Average: 10, std dev: 1 Here the estimate would be
   2^10 = 1024 peers. (The range in which we can be 95% sure is: [2^8,
   2^12] = [256, 4096]. We can be very (>99.7%) sure that the network is
   not a hundred peers and absolutely sure that it is not a million
   peers, but somewhere around a thousand.)

Average 22, std dev: 0.2 Here the estimate would be
   2^22 = 4 Million peers. (The range in which we can be 99.7% sure is:
   [2^21.4, 2^22.6] = [2.8M, 6.3M]. We can be sure that the network size
   is around four million, with absolutely way of it being 1 million.)

To put this in perspective, if someone remembers the LHC Higgs boson
results, were announced with \"5 sigma\" and \"6 sigma\" certainties. In
this case a 5 sigma minimum would be 2 million and a 6 sigma minimum,
1.8 million.

.. _The-NSE-Client_002dService-Protocol:

The NSE Client-Service Protocol
-------------------------------

As with the API, the client-service protocol is very simple, only has 2
different messages, defined in ``src/nse/nse.h``:

-  ``GNUNET_MESSAGE_TYPE_NSE_START`` This message has no parameters and
   is sent from the client to the service upon connection.

-  ``GNUNET_MESSAGE_TYPE_NSE_ESTIMATE`` This message is sent from the
   service to the client for every new estimate and upon connection.
   Contains a timestamp for the estimate, the average and the standard
   deviation for the respective round.

When the ``GNUNET_NSE_disconnect`` API call is executed, the client
simply disconnects from the service, with no message involved.

NSE Peer-to-Peer Protocol
.. _The-NSE-Peer_002dto_002dPeer-Protocol:

The NSE Peer-to-Peer Protocol
-----------------------------

GNUNET_MESSAGE_TYPE_NSE_P2P_FLOOD
The NSE subsystem only has one message in the P2P protocol, the
``GNUNET_MESSAGE_TYPE_NSE_P2P_FLOOD`` message.

This message key contents are the timestamp to identify the round
(differences in system clocks may cause some peers to send messages way
too early or way too late, so the timestamp allows other peers to
identify such messages easily), the `proof of
work <http://en.wikipedia.org/wiki/Proof-of-work_system>`__ used to make
it difficult to mount a `Sybil
attack <http://en.wikipedia.org/wiki/Sybil_attack>`__, and the public
key, which is used to verify the signature on the message.

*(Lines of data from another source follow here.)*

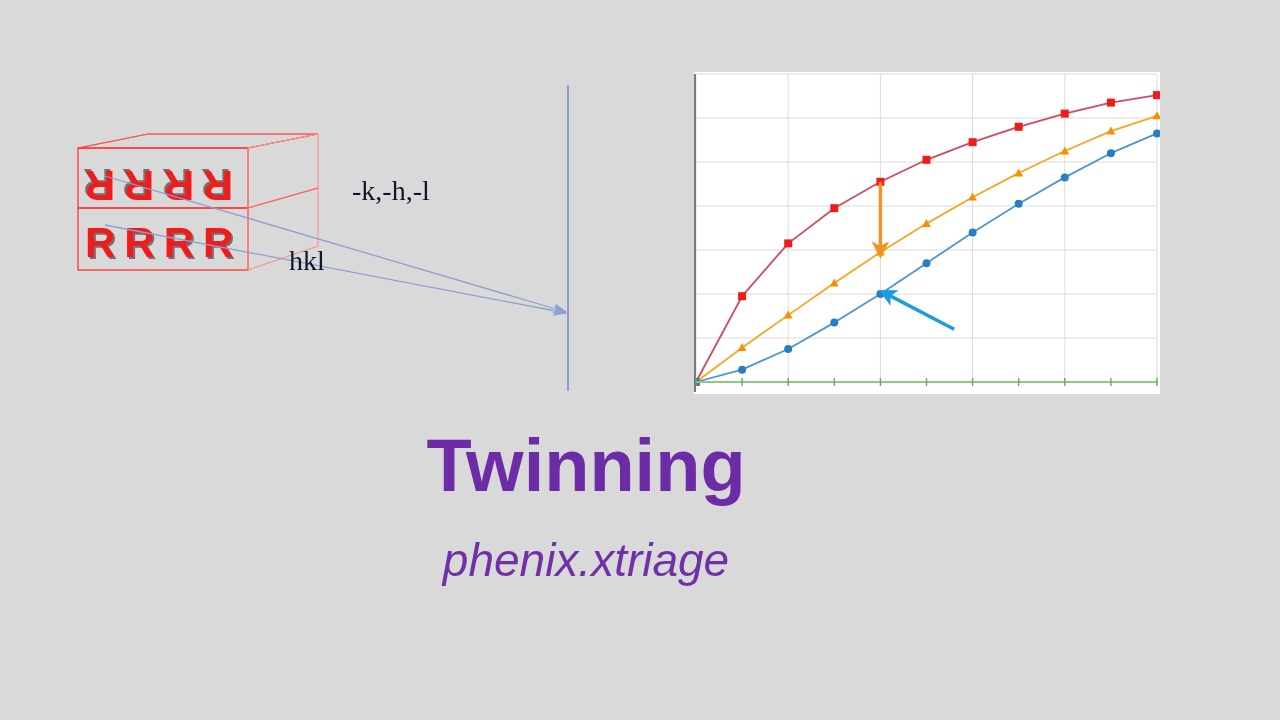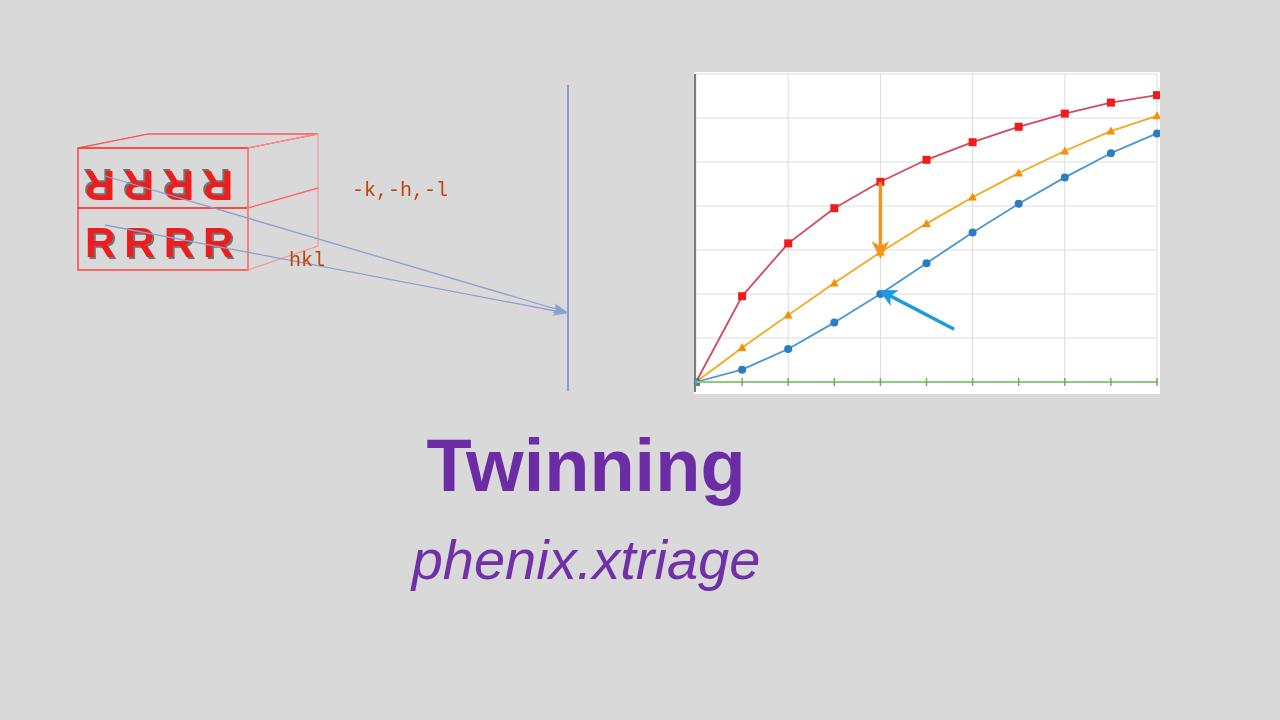--- a/index.html
+++ b/index.html
@@ -76,9 +76,9 @@
   
   .diagram-label {
     position: absolute;
-    color: #c2410c;
-    font-family: Liberation Mono, monospace;
-    font-size: 20px;
+    color: #0f172a;
+    font-family: Liberation Serif, serif;
+    font-size: 28px;
     line-height: 32px;
     white-space: nowrap;
   }

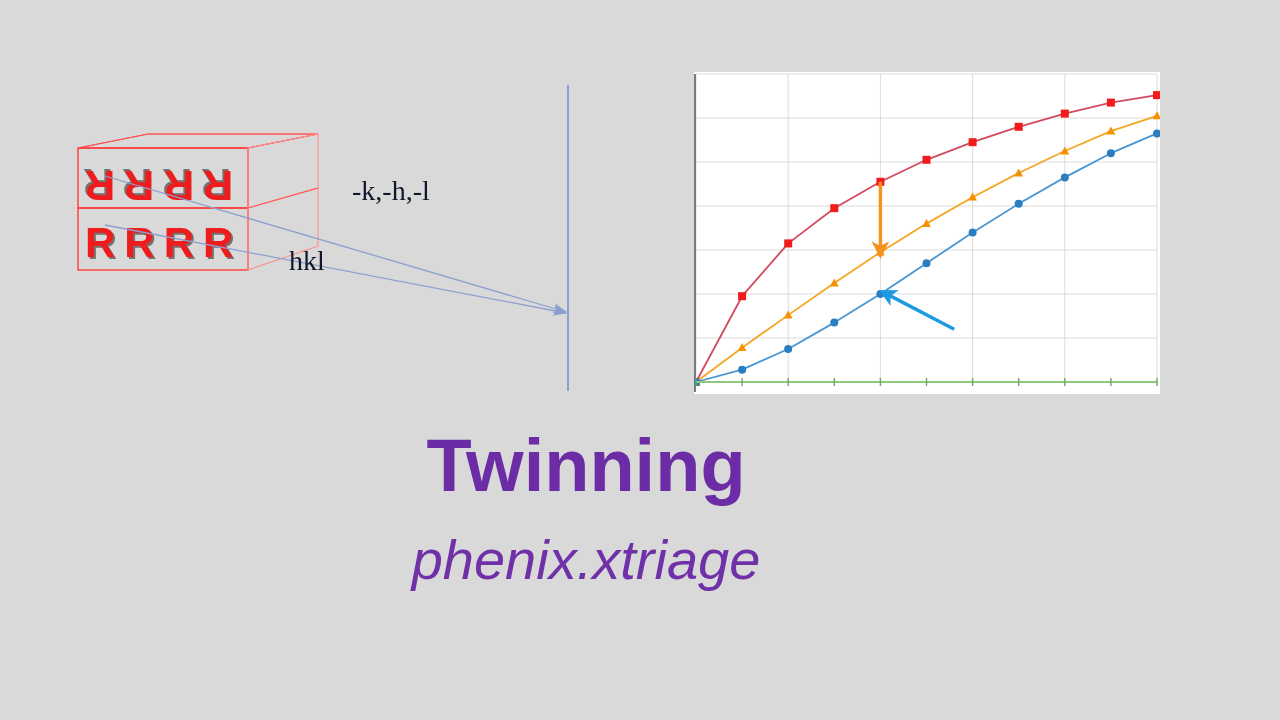--- a/index.html
+++ b/index.html
@@ -125,7 +125,7 @@
     font-family: "Liberation Sans", sans-serif;
     font-style: italic;
     font-weight: normal;
-    font-size: 56px;
+    font-size: 46px;
     line-height: 86px;
     color: #7030a8;
     margin: 0;

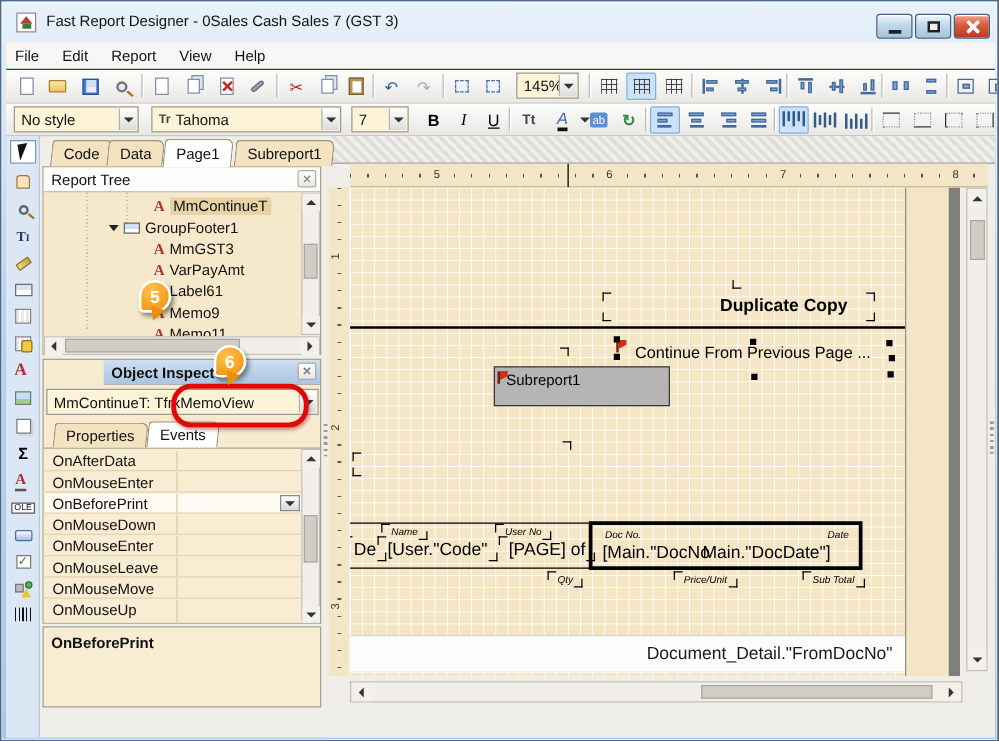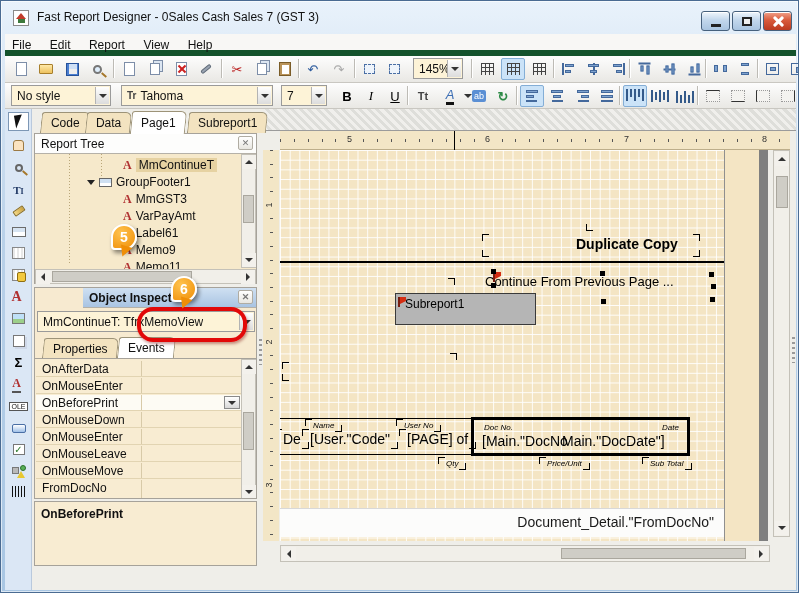--- a/index.html
+++ b/index.html
@@ -26,7 +26,7 @@
   
   #content { position:absolute; left:4px; top:33px; width:791px; height:556px; background:#efeee9; }
   
-  #menubar { position:absolute; left:0; top:0; width:100%; height:22px; background:#f8f7f5; border-bottom:6px solid #14532d; }
+  #menubar { position:absolute; left:0; top:0; width:100%; height:22px; background:#f8f7f5; border-bottom:1px solid #14532d; }
   .menu-item { display:inline-block; padding:4px 7px 0 7px; font-size:12px; color:#111; }
   
   .toolbar { position:absolute; left:0; width:100%; background:linear-gradient(#fdfdfd,#e9e8e4); border-bottom:1px solid #c9c7c1; }

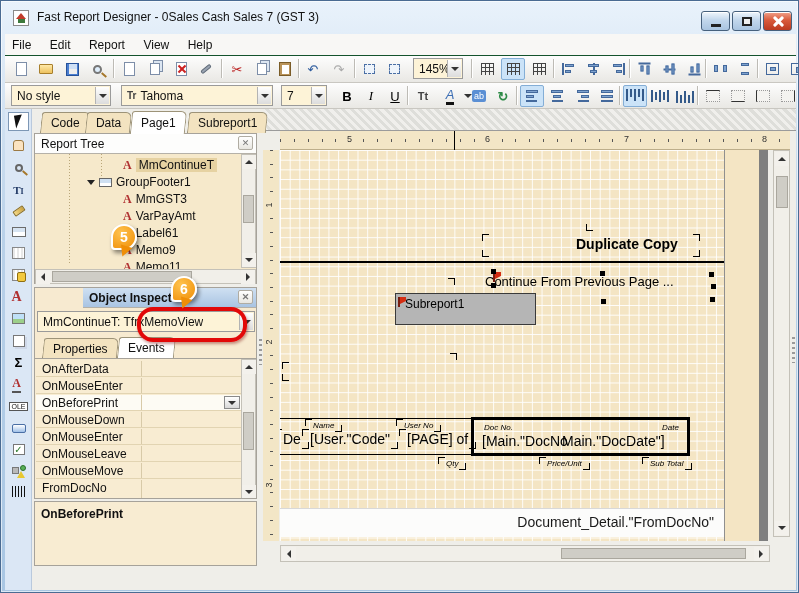--- a/index.html
+++ b/index.html
@@ -690,7 +690,7 @@
 
           <div class="bandline" style="top:111px"></div>
 
-          <div class="memo" style="left:205px; top:124px;">Continue From Previous Page ...</div>
+          <div class="memo" style="left:228px; top:124px;">Continue From Previous Page ...</div>
           <span class="flag" style="left:213px; top:122px;"></span>
           <span class="handle" style="left:211px;top:119px"></span>
           <span class="handle" style="left:320px;top:121px"></span>

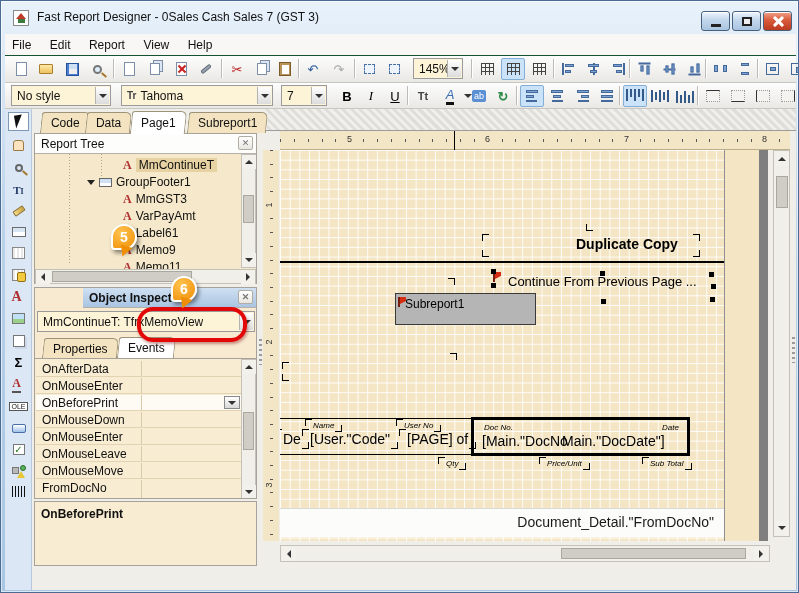--- a/index.html
+++ b/index.html
@@ -624,7 +624,7 @@
               <span class="vcell"></span>
             </div>
           <div class="irow" style="top:121px">
-              <span>FromDocNo</span>
+              <span>OnMouseUp</span>
               <span class="vcell"></span>
             </div>
           <div class="irow" style="top:136px">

Every peer stores a message for the previous, current and next round.
The messages for the previous and current round are given to peers that
connect to us. The message for the next round is simply stored until our
system clock advances to the next round. The message for the current
round is what we are flooding the network with right now. At the
beginning of each round the peer does the following:

-  calculates its own distance to the target value

-  creates, signs and stores the message for the current round (unless
   it has a better message in the \"next round\" slot which came early
   in the previous round)

-  calculates, based on the stored round message (own or received) when
   to start flooding it to its neighbors

Upon receiving a message the peer checks the validity of the message
(round, proof of work, signature). The next action depends on the
contents of the incoming message:

-  if the message is worse than the current stored message, the peer
   sends the current message back immediately, to stop the other peer
   from spreading suboptimal results

-  if the message is better than the current stored message, the peer
   stores the new message and calculates the new target time to start
   spreading it to its neighbors (excluding the one the message came
   from)

-  if the message is for the previous round, it is compared to the
   message stored in the \"previous round slot\", which may then be
   updated

-  if the message is for the next round, it is compared to the message
   stored in the \"next round slot\", which again may then be updated

Finally, when it comes to send the stored message for the current round
to the neighbors there is a random delay added for each neighbor, to
avoid traffic spikes and minimize cross-messages.